| What you need to do |
State how many lines in the entries below contain "display". Write nothing but the number.

BEGIN

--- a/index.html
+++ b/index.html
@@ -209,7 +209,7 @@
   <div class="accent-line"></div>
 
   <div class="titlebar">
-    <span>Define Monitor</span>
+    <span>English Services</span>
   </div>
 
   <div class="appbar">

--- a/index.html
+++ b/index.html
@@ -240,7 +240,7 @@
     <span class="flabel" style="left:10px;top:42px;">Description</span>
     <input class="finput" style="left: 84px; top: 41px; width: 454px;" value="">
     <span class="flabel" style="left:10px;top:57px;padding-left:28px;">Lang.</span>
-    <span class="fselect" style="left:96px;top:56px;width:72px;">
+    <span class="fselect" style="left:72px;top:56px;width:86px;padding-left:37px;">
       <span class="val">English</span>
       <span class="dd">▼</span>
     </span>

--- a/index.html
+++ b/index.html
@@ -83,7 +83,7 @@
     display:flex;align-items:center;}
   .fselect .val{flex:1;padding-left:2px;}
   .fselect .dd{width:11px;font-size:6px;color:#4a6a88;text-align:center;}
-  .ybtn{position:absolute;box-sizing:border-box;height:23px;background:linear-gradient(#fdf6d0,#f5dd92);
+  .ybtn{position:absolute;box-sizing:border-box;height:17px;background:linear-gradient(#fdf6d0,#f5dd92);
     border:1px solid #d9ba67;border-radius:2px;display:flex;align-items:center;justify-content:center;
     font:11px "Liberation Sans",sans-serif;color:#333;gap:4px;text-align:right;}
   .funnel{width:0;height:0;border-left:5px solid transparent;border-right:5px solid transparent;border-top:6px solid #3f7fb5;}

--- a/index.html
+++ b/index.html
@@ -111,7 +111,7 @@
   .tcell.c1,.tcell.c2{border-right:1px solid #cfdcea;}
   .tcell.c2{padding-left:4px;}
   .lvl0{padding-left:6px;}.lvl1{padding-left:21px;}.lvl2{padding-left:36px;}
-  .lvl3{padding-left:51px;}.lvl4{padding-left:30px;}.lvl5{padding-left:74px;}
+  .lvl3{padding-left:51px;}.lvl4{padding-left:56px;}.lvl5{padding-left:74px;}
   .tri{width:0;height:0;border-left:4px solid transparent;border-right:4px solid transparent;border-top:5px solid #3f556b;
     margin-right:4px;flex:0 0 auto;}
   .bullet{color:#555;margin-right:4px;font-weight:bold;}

END
BEGIN

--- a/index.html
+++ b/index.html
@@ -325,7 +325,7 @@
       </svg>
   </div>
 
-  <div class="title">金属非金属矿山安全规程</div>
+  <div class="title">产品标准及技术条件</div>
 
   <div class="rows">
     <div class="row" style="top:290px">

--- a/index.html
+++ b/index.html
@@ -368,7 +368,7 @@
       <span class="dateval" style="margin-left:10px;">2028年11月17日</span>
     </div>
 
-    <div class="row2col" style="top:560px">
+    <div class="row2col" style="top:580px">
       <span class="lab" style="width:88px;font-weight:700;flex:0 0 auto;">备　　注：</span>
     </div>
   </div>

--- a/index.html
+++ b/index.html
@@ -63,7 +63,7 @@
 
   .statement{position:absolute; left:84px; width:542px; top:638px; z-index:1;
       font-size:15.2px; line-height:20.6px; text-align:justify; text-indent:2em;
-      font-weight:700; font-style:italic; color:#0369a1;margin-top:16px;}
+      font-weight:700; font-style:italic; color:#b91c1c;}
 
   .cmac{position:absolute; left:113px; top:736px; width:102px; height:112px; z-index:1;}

END
BEGIN

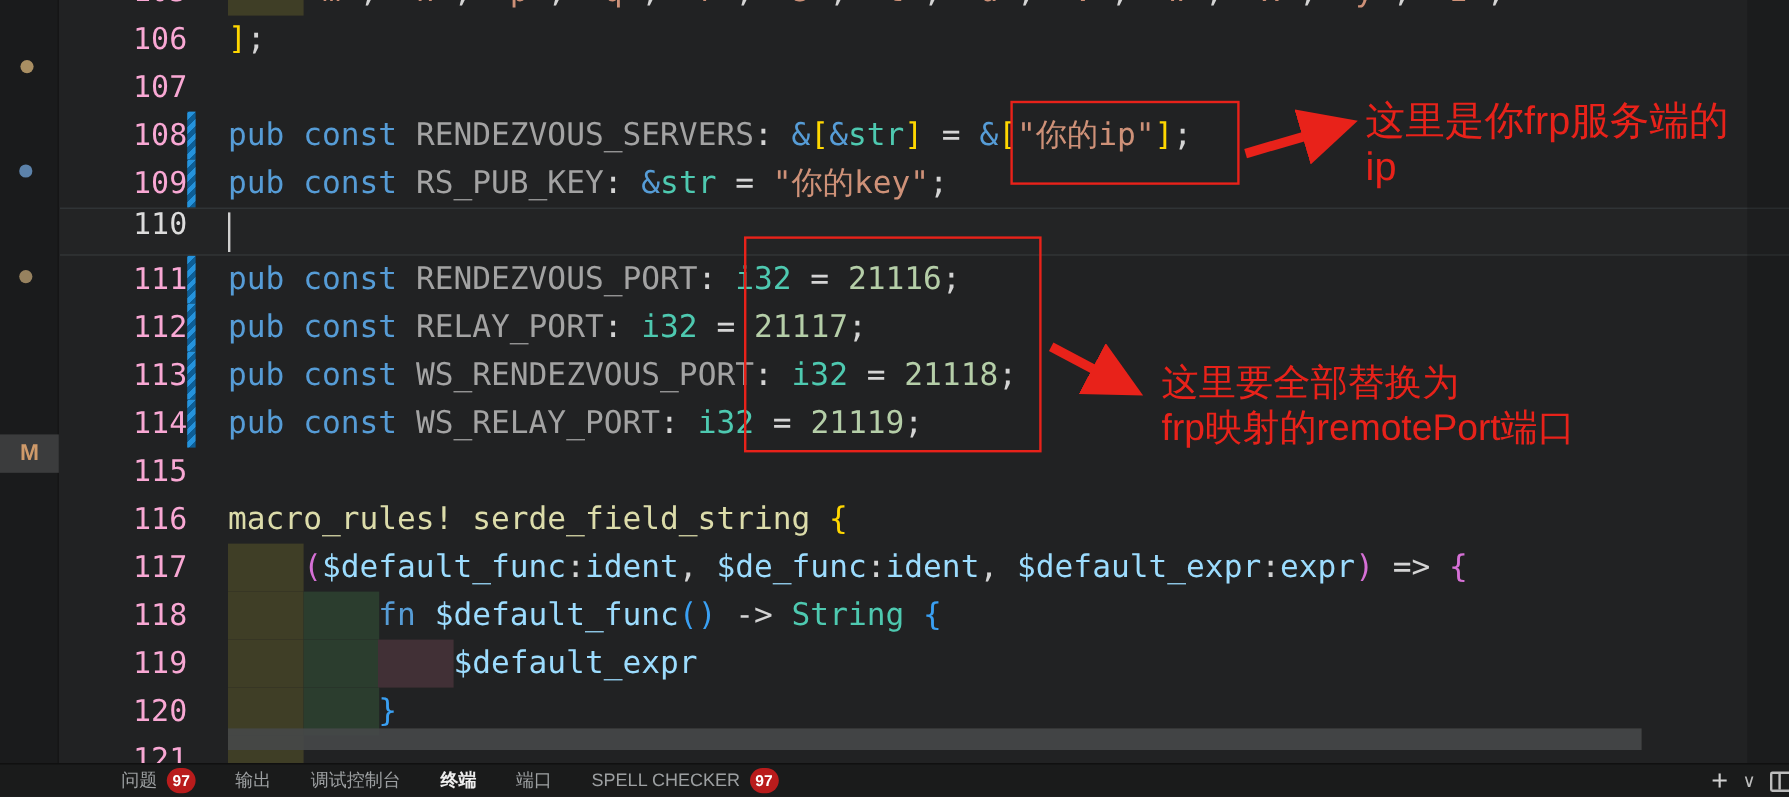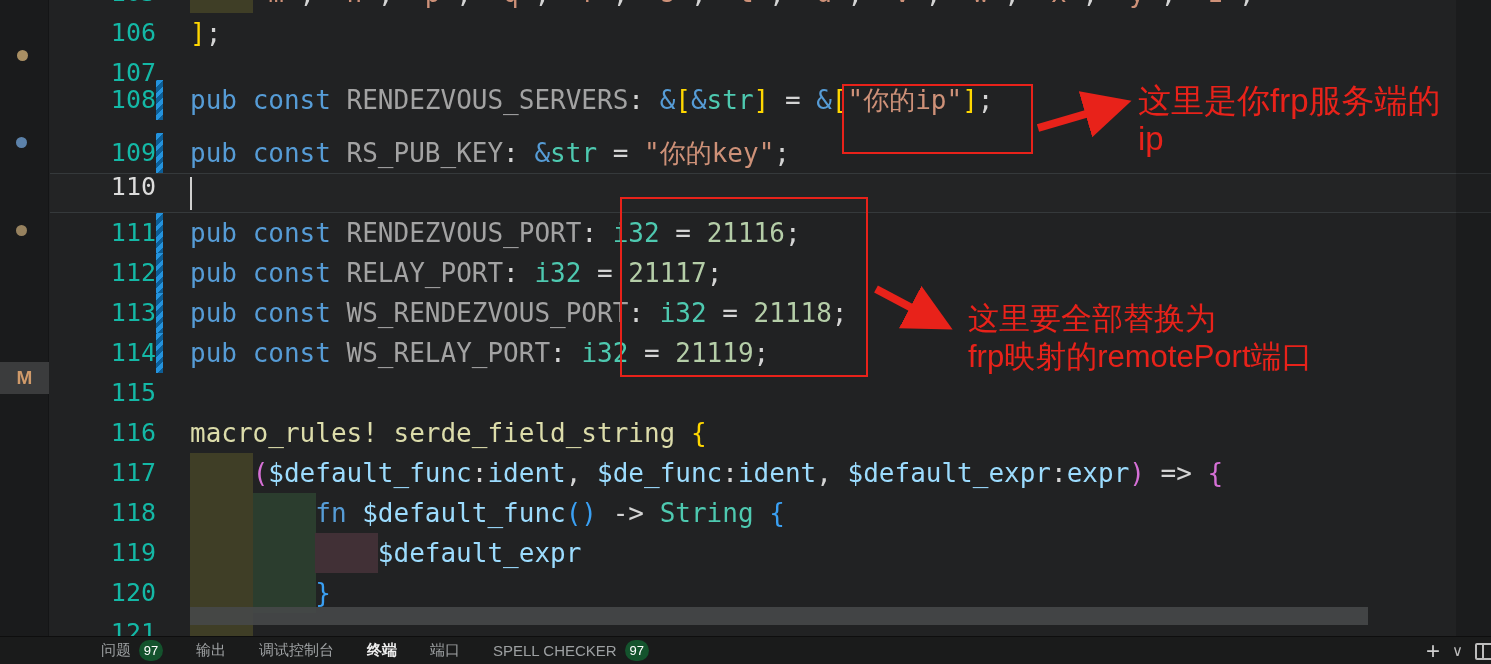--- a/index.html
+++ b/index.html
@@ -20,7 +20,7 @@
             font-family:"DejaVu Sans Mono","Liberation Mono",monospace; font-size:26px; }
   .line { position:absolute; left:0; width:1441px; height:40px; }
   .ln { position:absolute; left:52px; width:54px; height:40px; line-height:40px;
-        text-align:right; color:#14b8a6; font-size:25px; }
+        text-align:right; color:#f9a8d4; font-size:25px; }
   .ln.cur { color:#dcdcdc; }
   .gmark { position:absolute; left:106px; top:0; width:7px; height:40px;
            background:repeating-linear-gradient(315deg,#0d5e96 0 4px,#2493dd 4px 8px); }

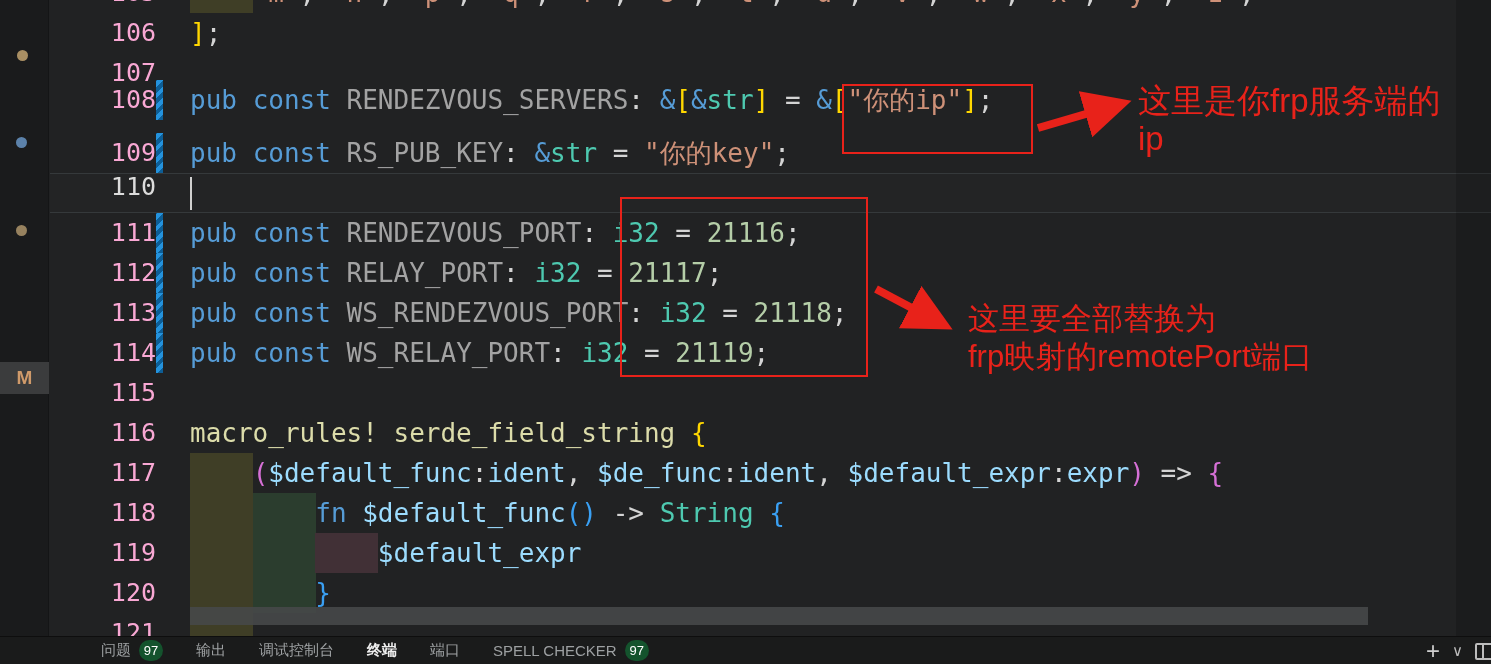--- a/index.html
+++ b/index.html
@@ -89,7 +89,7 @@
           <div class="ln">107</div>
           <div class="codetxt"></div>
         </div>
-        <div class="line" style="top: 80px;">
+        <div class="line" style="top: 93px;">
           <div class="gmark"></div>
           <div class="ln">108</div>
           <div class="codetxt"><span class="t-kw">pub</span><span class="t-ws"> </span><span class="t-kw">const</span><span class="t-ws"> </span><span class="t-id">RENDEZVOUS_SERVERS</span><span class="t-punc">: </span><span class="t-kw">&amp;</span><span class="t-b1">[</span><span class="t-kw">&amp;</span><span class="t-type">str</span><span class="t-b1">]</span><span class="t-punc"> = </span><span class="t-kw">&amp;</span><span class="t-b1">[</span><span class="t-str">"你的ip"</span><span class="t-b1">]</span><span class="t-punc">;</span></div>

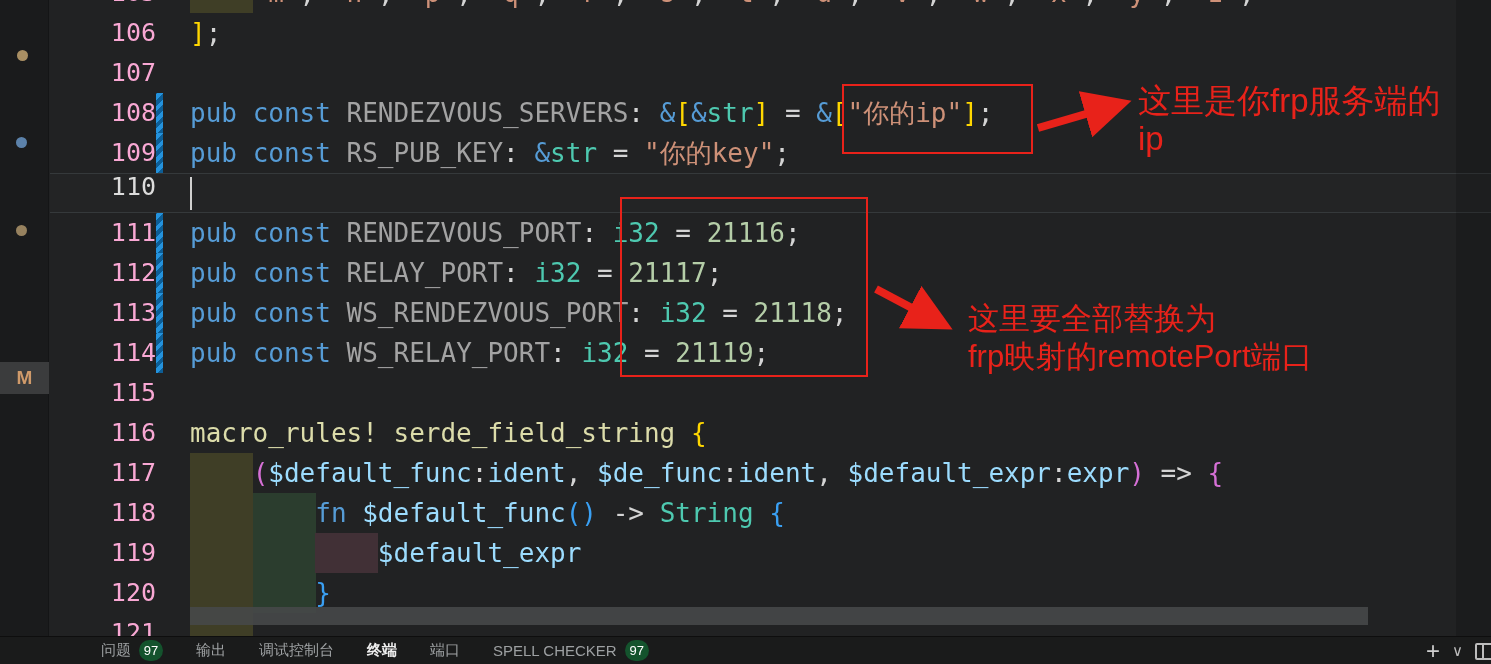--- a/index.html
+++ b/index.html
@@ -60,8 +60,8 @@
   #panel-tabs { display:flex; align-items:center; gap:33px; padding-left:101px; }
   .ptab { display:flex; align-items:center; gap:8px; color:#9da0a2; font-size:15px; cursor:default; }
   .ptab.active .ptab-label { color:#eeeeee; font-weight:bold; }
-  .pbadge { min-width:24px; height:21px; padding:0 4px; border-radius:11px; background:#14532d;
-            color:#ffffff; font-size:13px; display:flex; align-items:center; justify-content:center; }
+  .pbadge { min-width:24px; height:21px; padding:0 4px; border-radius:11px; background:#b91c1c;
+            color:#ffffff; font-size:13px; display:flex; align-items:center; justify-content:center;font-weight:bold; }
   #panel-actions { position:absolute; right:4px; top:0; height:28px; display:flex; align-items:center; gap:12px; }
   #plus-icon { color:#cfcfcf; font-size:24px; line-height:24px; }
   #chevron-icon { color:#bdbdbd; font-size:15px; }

END

| Written reply |
7